TASK DETAILS
Return, with both end lines included, exactly what the data below holds from the line with "2017-03-01 | EV/EBITDA: 24.9 -> 27.4" through the line with "2017-06-01 | Baseline: 28.1 -> 28.8", though not the pictures.

╔══

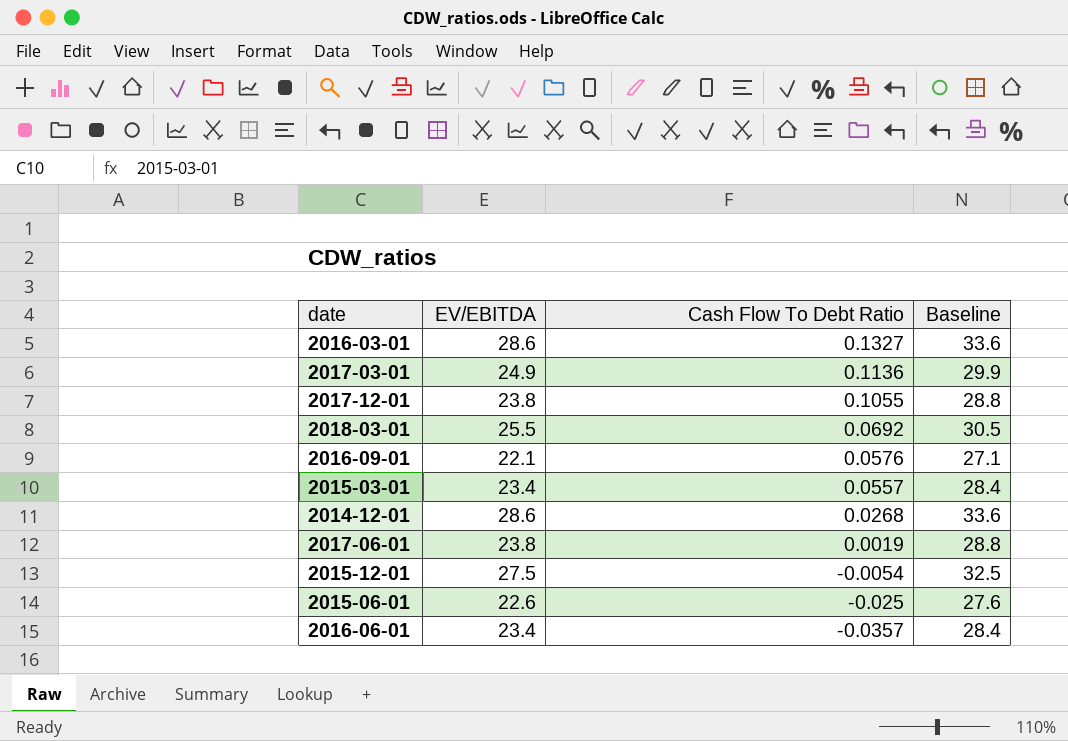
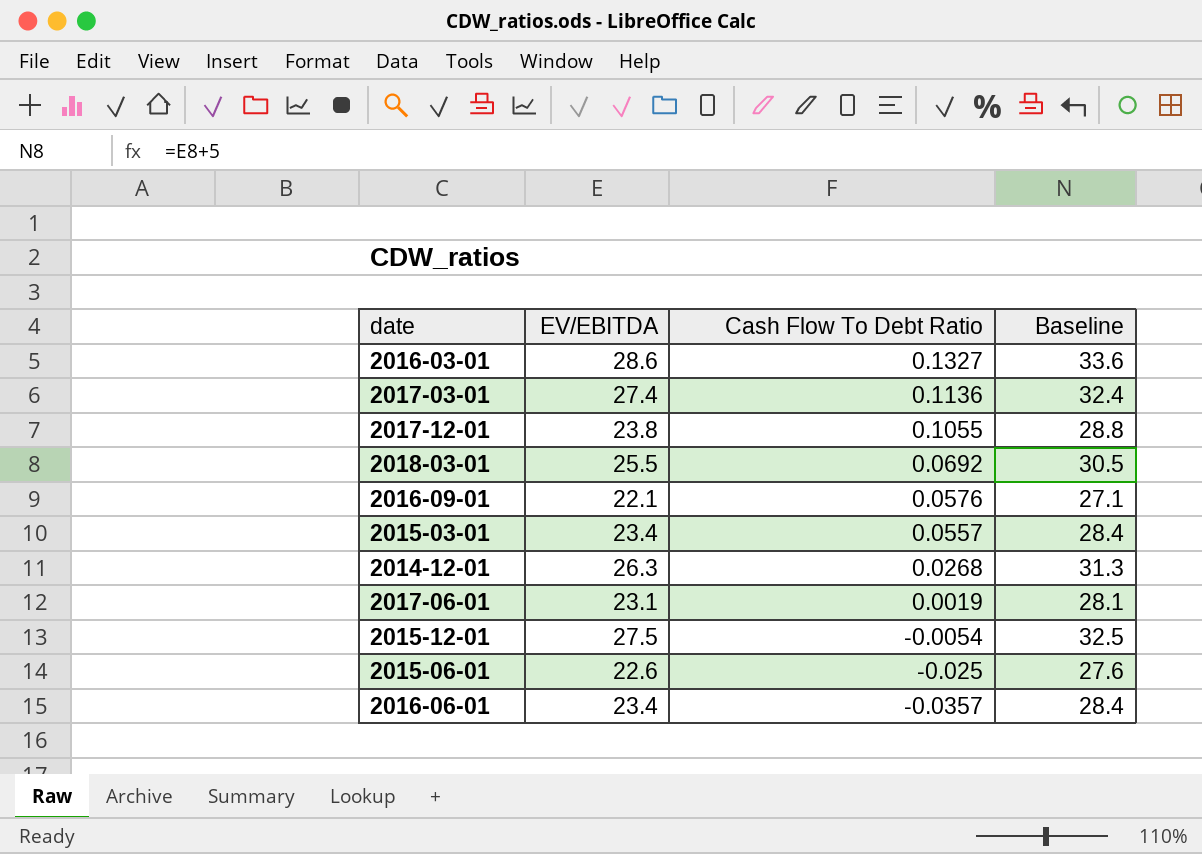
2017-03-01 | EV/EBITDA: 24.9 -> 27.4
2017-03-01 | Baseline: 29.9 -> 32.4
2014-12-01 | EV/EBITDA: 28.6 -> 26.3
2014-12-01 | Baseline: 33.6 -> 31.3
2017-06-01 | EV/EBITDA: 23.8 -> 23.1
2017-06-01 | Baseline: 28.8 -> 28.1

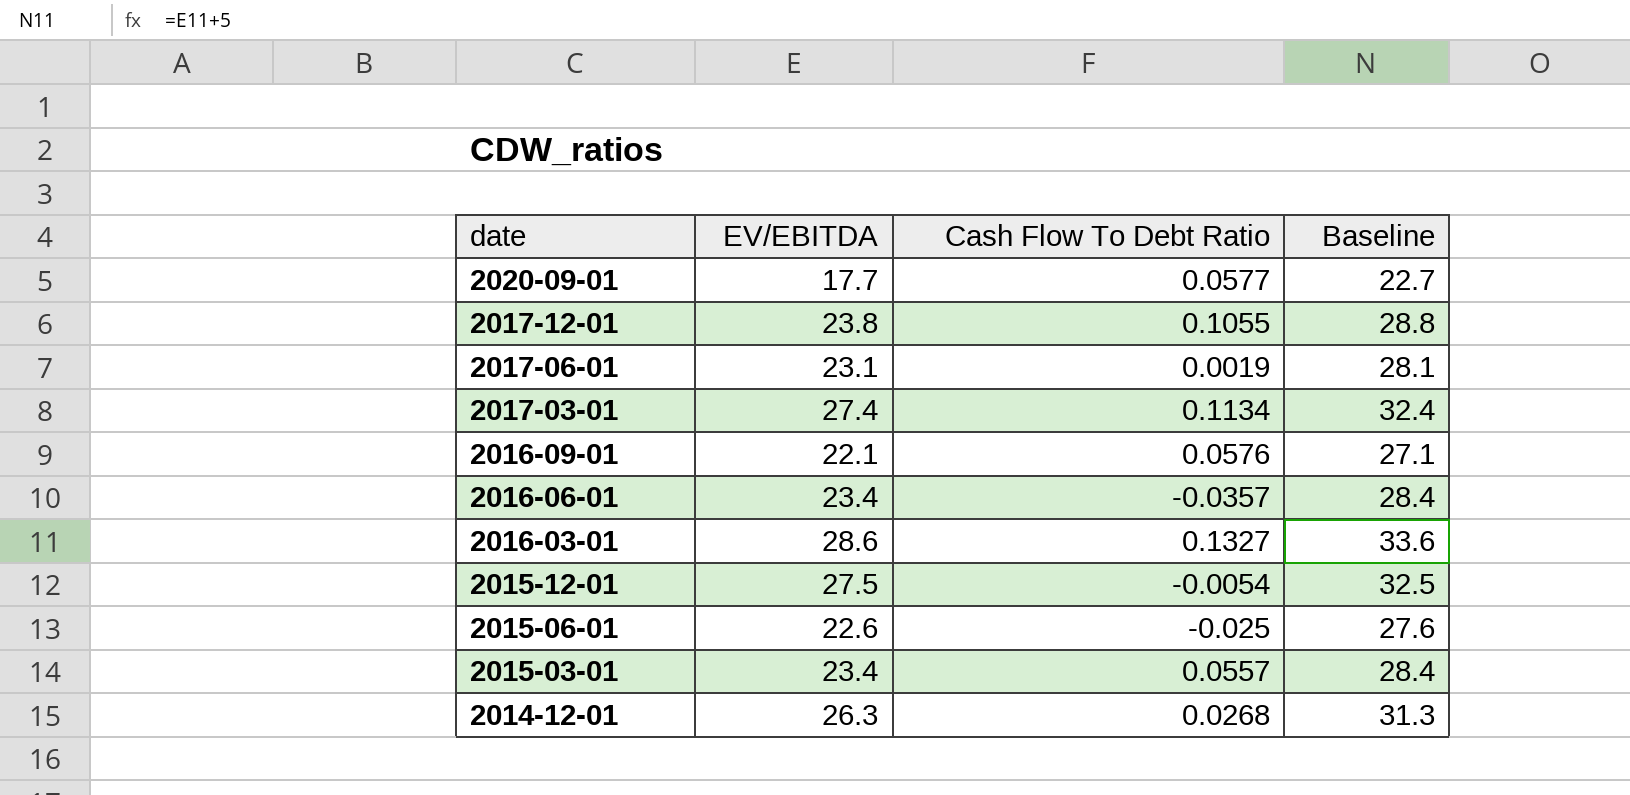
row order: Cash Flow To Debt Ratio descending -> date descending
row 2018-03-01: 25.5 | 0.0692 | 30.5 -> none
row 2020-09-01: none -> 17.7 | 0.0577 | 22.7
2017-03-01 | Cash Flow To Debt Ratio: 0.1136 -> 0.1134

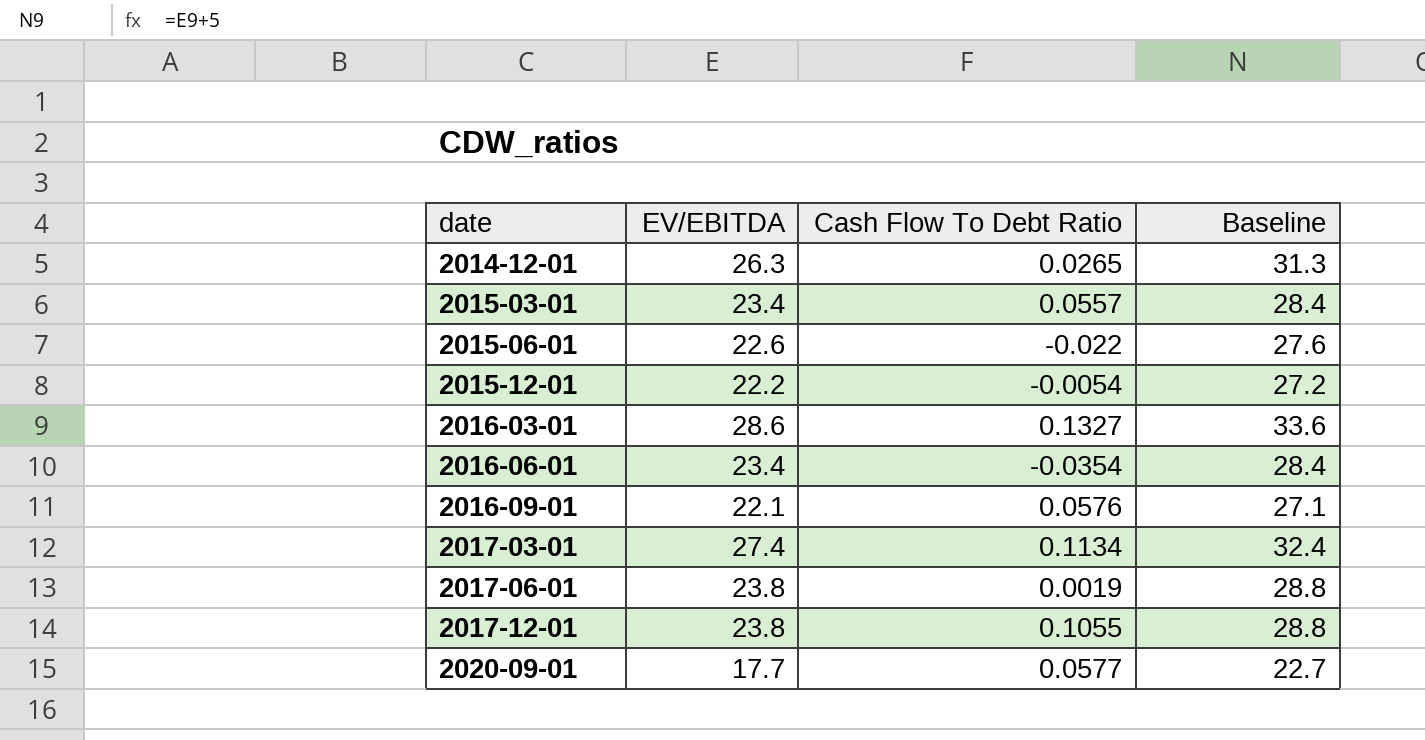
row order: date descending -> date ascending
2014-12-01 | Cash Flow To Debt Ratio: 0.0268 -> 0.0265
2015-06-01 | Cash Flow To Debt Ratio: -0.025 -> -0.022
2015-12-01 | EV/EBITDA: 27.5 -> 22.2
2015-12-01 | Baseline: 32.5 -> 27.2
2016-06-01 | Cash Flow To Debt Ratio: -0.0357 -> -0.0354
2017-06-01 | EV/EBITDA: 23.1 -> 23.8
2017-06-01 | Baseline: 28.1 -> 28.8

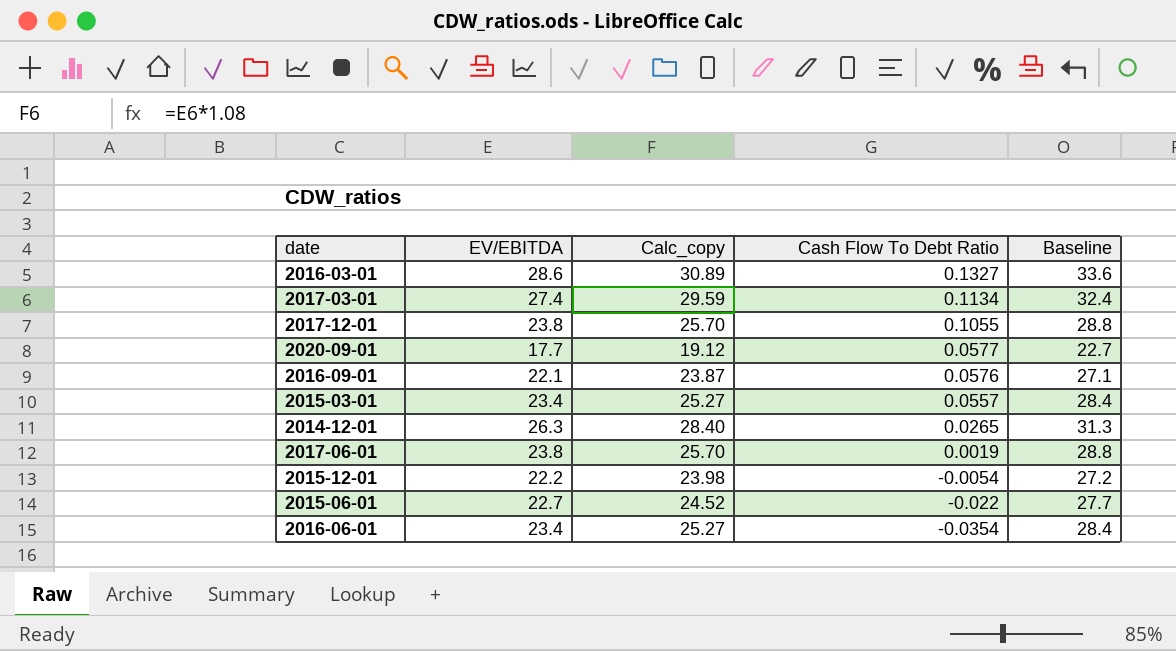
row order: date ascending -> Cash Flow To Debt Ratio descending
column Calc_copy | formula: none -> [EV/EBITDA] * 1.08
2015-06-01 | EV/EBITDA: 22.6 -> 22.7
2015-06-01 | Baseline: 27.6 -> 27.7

╚══
╔══

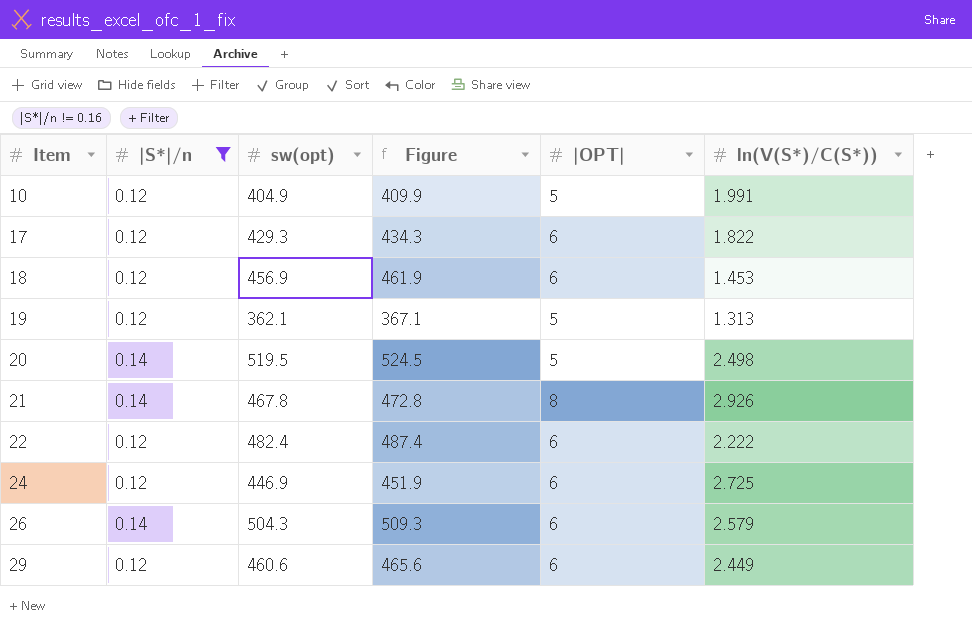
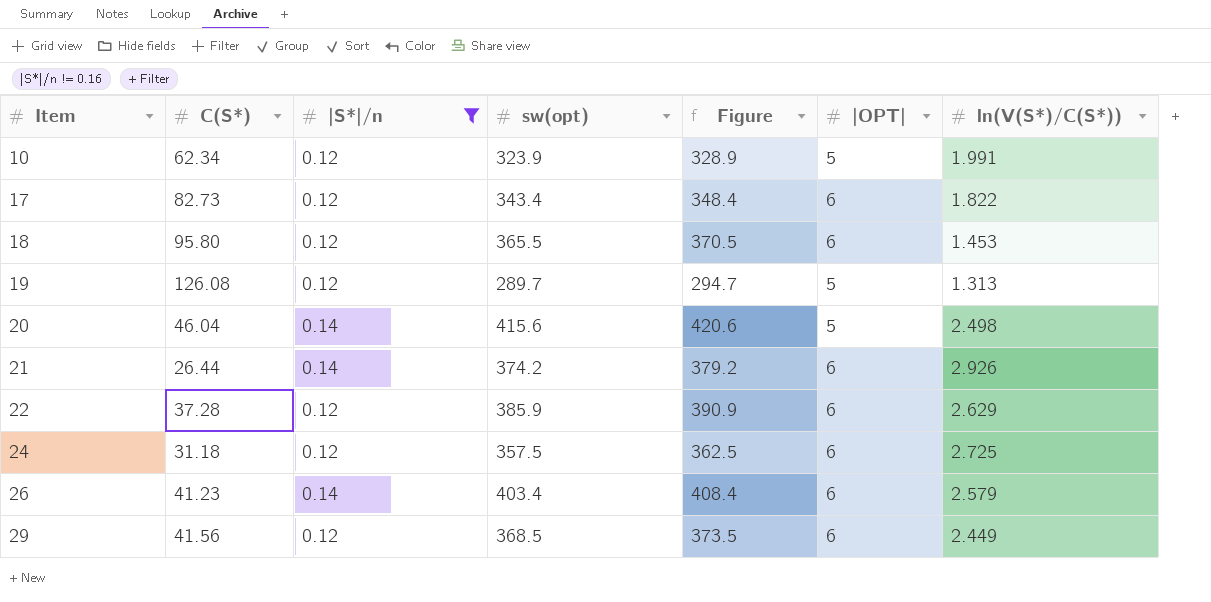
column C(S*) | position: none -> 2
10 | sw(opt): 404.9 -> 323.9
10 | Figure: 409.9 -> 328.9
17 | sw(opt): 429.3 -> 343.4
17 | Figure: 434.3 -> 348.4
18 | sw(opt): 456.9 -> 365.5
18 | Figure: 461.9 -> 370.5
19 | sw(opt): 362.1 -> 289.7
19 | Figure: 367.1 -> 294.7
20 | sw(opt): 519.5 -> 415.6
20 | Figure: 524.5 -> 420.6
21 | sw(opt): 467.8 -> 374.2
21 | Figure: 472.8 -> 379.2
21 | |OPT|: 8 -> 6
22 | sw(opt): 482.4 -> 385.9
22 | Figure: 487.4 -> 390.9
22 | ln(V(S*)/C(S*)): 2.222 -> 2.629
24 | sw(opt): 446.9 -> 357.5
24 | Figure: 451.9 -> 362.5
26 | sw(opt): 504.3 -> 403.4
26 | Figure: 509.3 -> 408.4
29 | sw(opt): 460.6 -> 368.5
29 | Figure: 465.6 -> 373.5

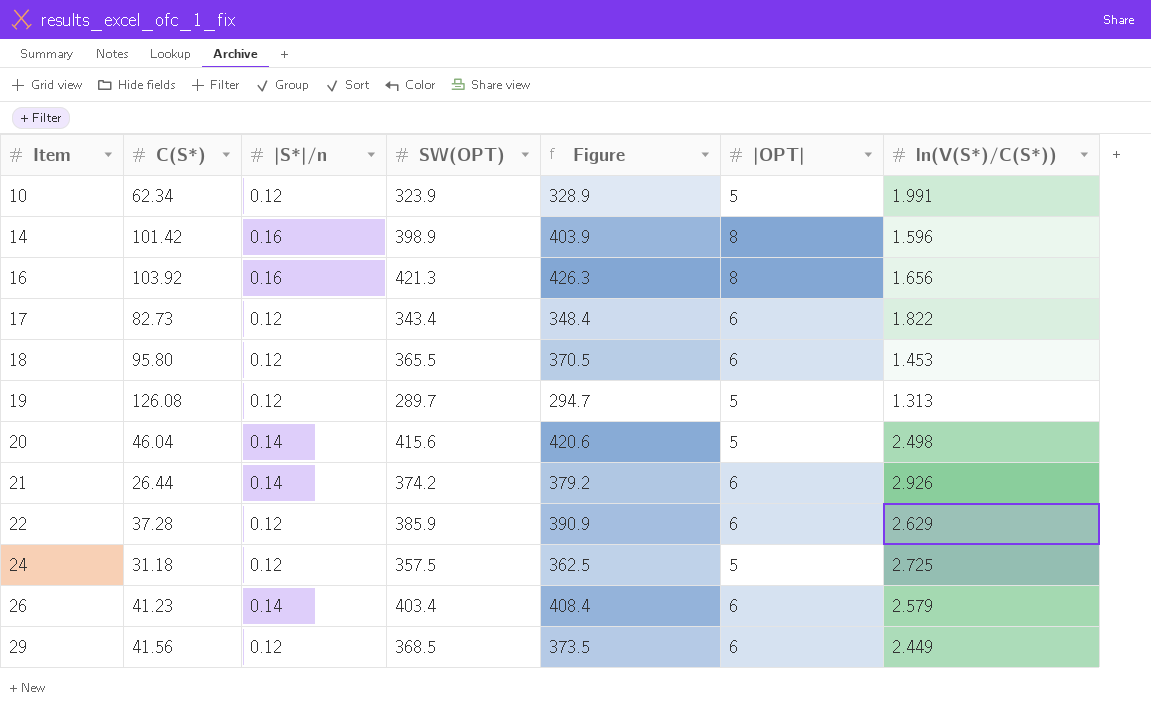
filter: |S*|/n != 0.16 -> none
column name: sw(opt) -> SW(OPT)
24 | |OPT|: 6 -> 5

╚══

OUTPUT FOR THIS TASK
2017-03-01 | EV/EBITDA: 24.9 -> 27.4
2017-03-01 | Baseline: 29.9 -> 32.4
2014-12-01 | EV/EBITDA: 28.6 -> 26.3
2014-12-01 | Baseline: 33.6 -> 31.3
2017-06-01 | EV/EBITDA: 23.8 -> 23.1
2017-06-01 | Baseline: 28.8 -> 28.1

row order: Cash Flow To Debt Ratio descending -> date descending
row 2018-03-01: 25.5 | 0.0692 | 30.5 -> none
row 2020-09-01: none -> 17.7 | 0.0577 | 22.7
2017-03-01 | Cash Flow To Debt Ratio: 0.1136 -> 0.1134

row order: date descending -> date ascending
2014-12-01 | Cash Flow To Debt Ratio: 0.0268 -> 0.0265
2015-06-01 | Cash Flow To Debt Ratio: -0.025 -> -0.022
2015-12-01 | EV/EBITDA: 27.5 -> 22.2
2015-12-01 | Baseline: 32.5 -> 27.2
2016-06-01 | Cash Flow To Debt Ratio: -0.0357 -> -0.0354
2017-06-01 | EV/EBITDA: 23.1 -> 23.8
2017-06-01 | Baseline: 28.1 -> 28.8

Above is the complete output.